According to many bad made-for-tv movies and wikipedia, one of the steps to recovery of any addiction is accepting you are an addict or as they put it so eloquently “admitting that one cannot control one’s addiction or compulsion.” Today I have come to recognize that I am addicted to spending money on fancy shoes and you, my good sir, are a financial bad influence in my life.
You with your fancy salary and your even fancier shoes and your suggestions as to what would look SO FANTASTIC on me has pushed me over the edge into a downward spiral of money spending that can only end up with me in the proverbial gutter of some fancy department store purchasing the last patent leather Choos that are 2 sizes to big to me just because I have to have them.

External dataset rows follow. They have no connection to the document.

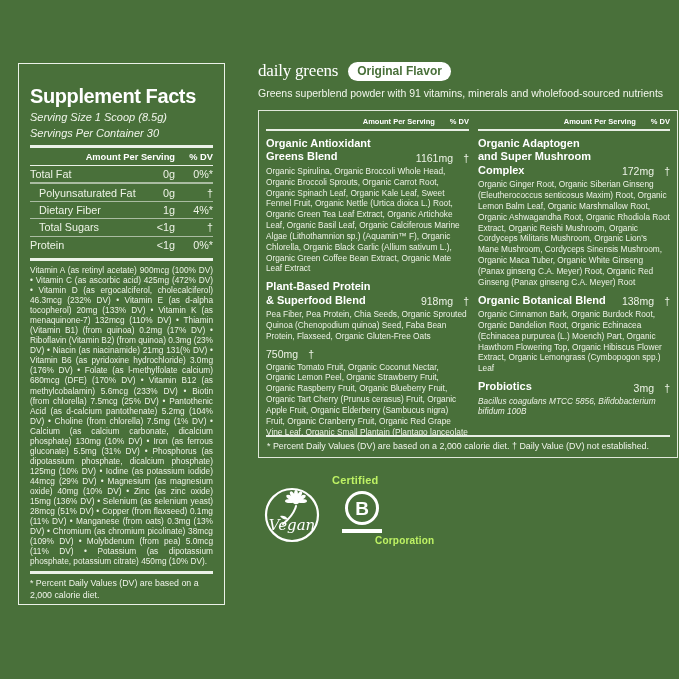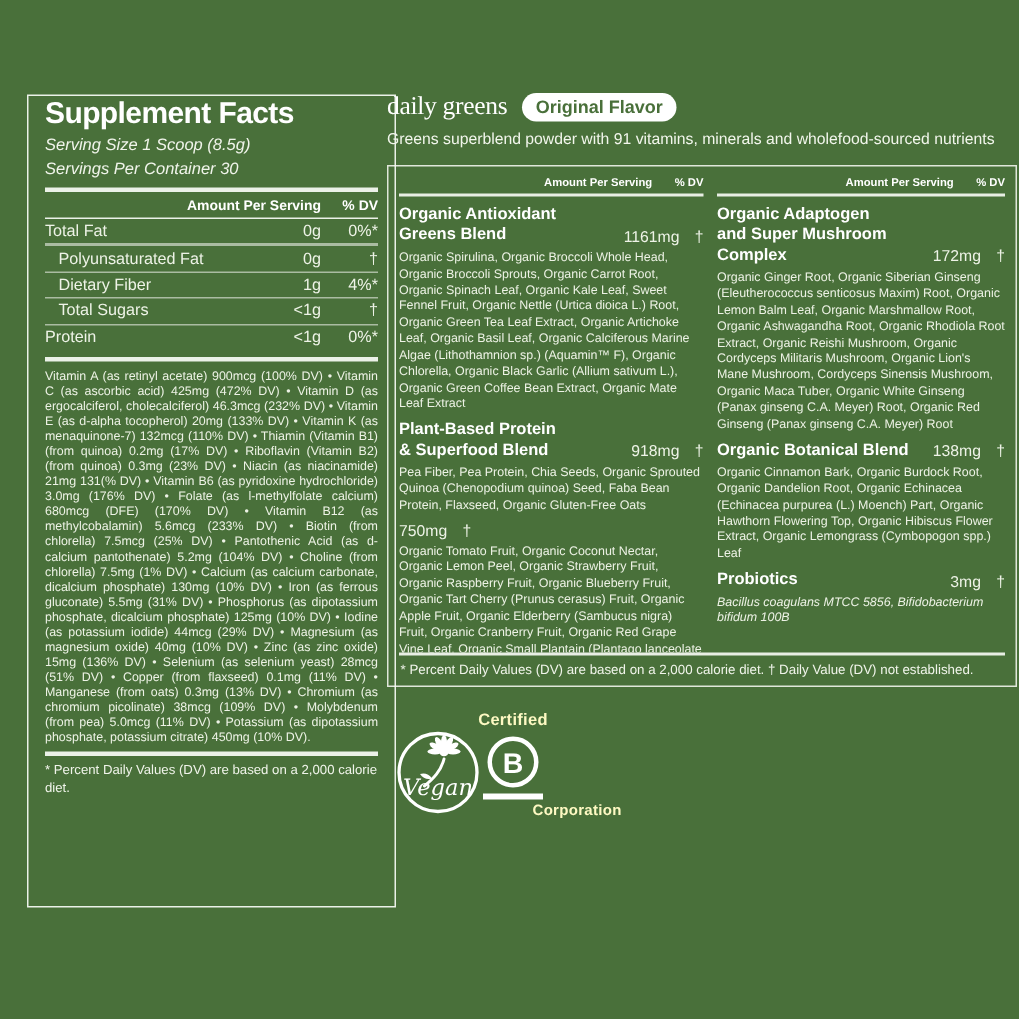--- a/index.html
+++ b/index.html
@@ -12,9 +12,9 @@
   }
   
   .sf-panel{
-    position:absolute;left:18px;top:63px;width:246px;height:542px;
+    position:absolute;left:18px;top:63px;width:207px;height:542px;
     border:1.5px solid rgba(250,252,247,.92);box-sizing:border-box;
-    padding:0 11px 0;
+    padding:20px 11px 0;
   }
   .sf-title{font-size:20px;font-weight:bold;color:#fff;letter-spacing:-.4px;line-height:24px;}
   .sf-serving{font-size:11px;line-height:13px;margin-top:3px;color:#f0f4ea;font-style:italic;}

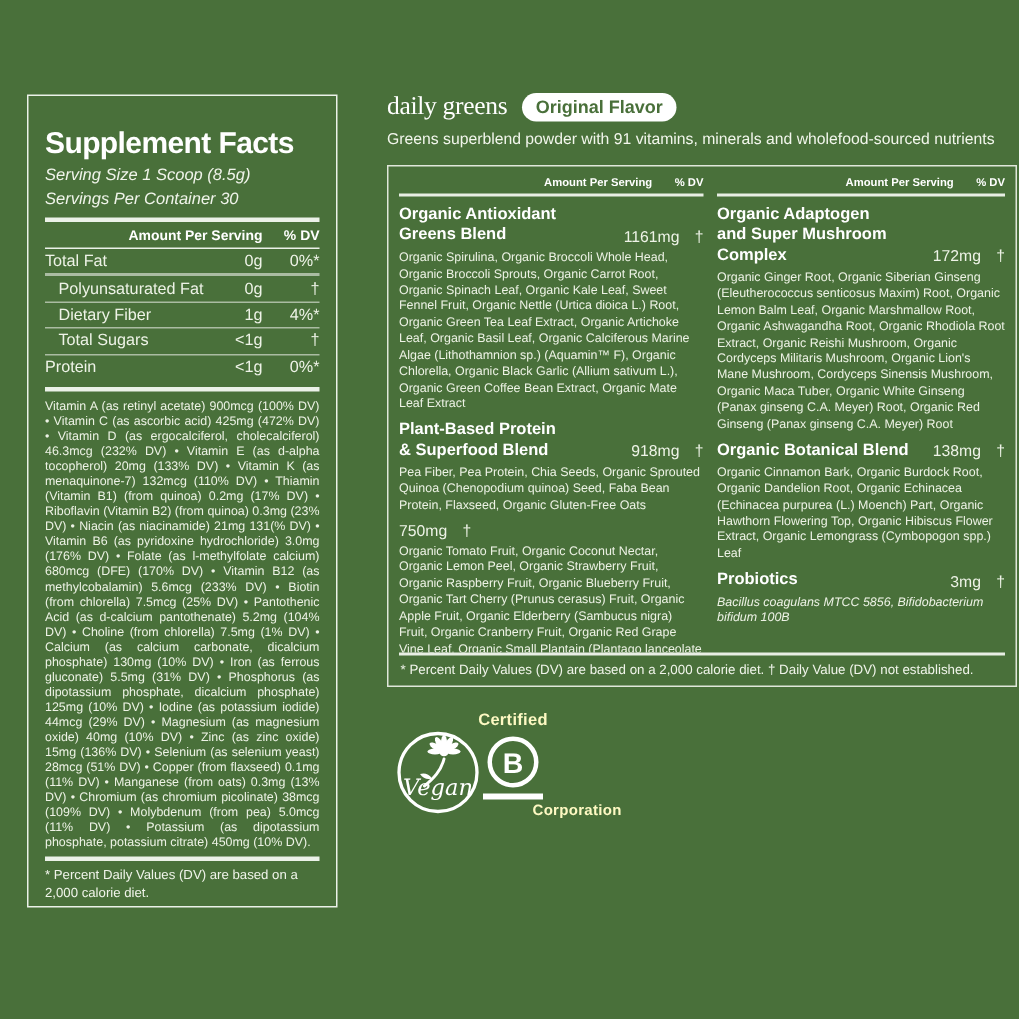--- a/index.html
+++ b/index.html
@@ -62,7 +62,7 @@
     padding:4px 1px 6px;color:#f0f4ea;}
   
   .vegan-badge{position:absolute;left:263px;top:486px;width:58px;height:58px;}
-  .bcorp-badge{position:absolute;left:312px;top:474px;width:60px;text-align:center;color:#fef9c3;}
+  .bcorp-badge{position:absolute;left:332px;top:474px;width:60px;color:#bef264;}
   .bcorp-certified{font-size:11px;font-weight:bold;letter-spacing:.2px;}
   .bcorp-circle{margin:3px auto 0;width:38px;height:38px;position:relative;}
   .bcorp-bar{width:40px;height:3.5px;background:#fff;margin:2px auto 2px;}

Like a drug pusher, you gave me many a free “hit” to ensure my addiction from the onset and now I spend every free moment on shopping sites trying to get my latest fix. But no, no more! I refuse to end up a fashion statistic in this cold cruel world.
So after my shoe binge today I scoured the Internet to see if I could get some help and low and behold I found some steps on my path to recovery.

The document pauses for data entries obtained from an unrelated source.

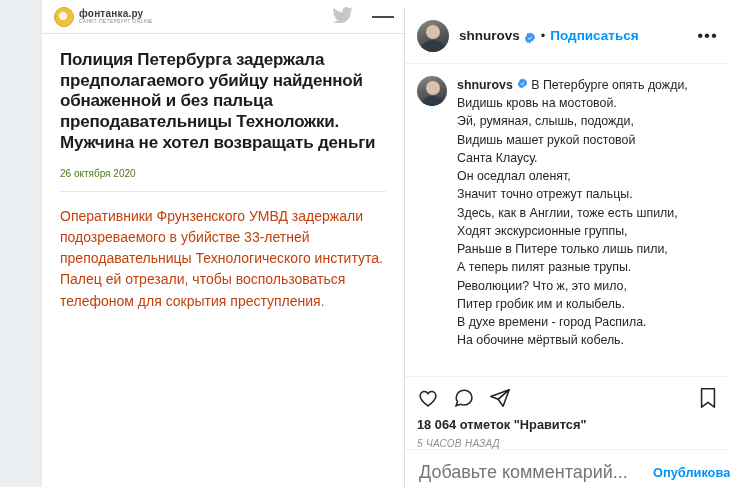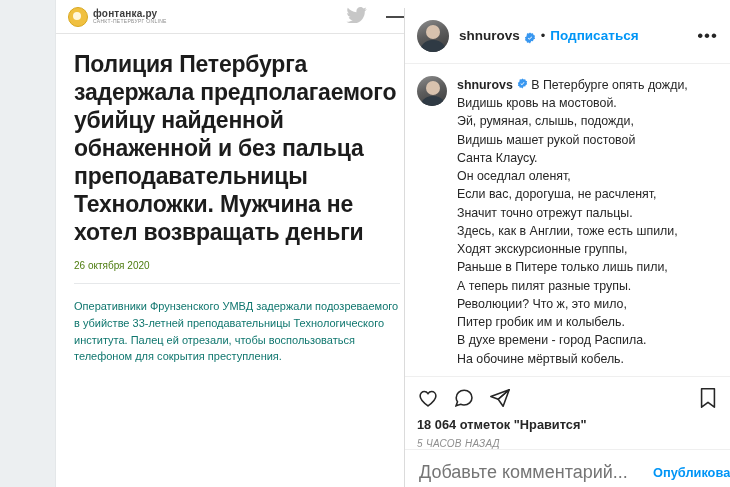--- a/index.html
+++ b/index.html
@@ -28,7 +28,7 @@
   }
   .article-inner {
     position: absolute;
-    left: 56px;
+    left: 42px;
     top: 0;
     width: 362px;
     height: 487px;

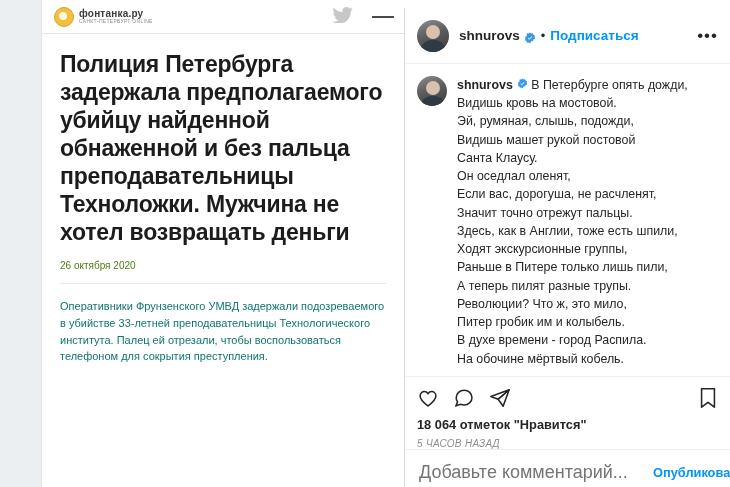--- a/index.html
+++ b/index.html
@@ -97,7 +97,7 @@
 
   .headline {
     margin: 16px 18px 0 18px;
-    font-size: 23px;
+    font-size: 17px;
     line-height: 1.22;
     font-weight: bold;
     color: #1c1c1c;

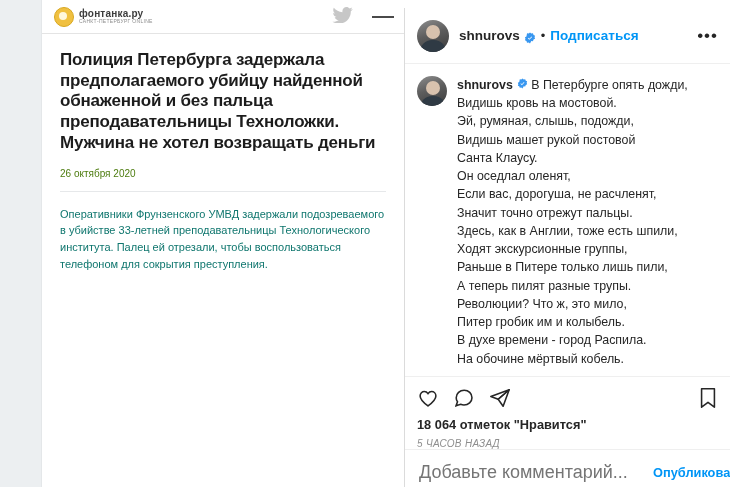--- a/index.html
+++ b/index.html
@@ -344,7 +344,6 @@
           <span class="cap-line">Видишь машет рукой постовой</span>
           <span class="cap-line">Санта Клаусу.</span>
           <span class="cap-line">Он оседлал оленят,</span>
-          <span class="cap-line">Если вас, дорогуша, не расчленят,</span>
           <span class="cap-line">Значит точно отрежут пальцы.</span>
           <span class="cap-line">Здесь, как в Англии, тоже есть шпили,</span>
           <span class="cap-line">Ходят экскурсионные группы,</span>

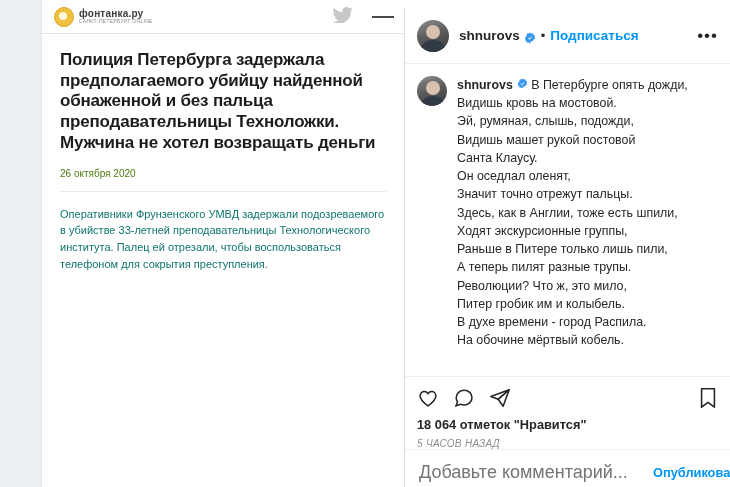--- a/index.html
+++ b/index.html
@@ -115,9 +115,9 @@
   }
   .body-text {
     margin: 14px 18px 0 18px;
-    font-size: 11px;
+    font-size: 14px;
     line-height: 1.52;
-    color: #0f766e;
+    color: #c2410c;
   }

6 of the 12 steps because doing the full 12 is too much effort
- admitting that one cannot control one's addiction or compulsion;
I think I always knew I had a problem, which is why I made a new year’s resolution to myself not to spend more than $100 on anything including shoes. 23 days into the new year I spend way over an entire paycheck on 2 pairs of shoes. Shoes, mind you, you were supportive of me getting…pusher. - recognizing a greater power that can give strength;
God, are you there? It’s me Gravy Train. According to the numerous religious paraphernalia that adorn my house, Jesus does not wear shoes on the cross so, as such, what would Jesus do? Well, not spend copious amounts of honeys on shoes that would still make his feet hurt I’ll tell you that much. - examining past errors with the help of a sponsor (experienced member);
I must find a sponsor but, like most addicts, I surround myself with other addicts, enablers like you if you will, which is why it is so hard to get better. I want to get better, I do, but I feel helpless in this cold cruel world. - making amends for these errors;
Dear bank account, sorry there are not more zeros behind the numbers that are thankfully still in black. I am also sorry to anyone else who I may have hurt in my crazed shoe obsession, and by hurt I mean accidentally stepped on because the shoes never hurt anyone (is this denial)? - learning to live a new life with a new code of behavior;
This is probably the hardest part of all of this and to be honest I don’t know how I can cope. You must learn to support me as I become frumpy girl in the payless shoes…okay, wait, no. I take that back Don’t ever support me in that endevor. - helping others that suffer from the same addictions or compulsions.
Babe, sorry but I have to tell you, you have a problem a shoe problem. We must get help together…I wonder if they have shoe rehab?
So there, there you have it, my wallet on my sleeve and I ask for your help during long drawn out recovery (at least until the spring lines come in).
Cheers and love,
Gravy Train
1 comment:
no! do not recover! I need to live vicariously through someone!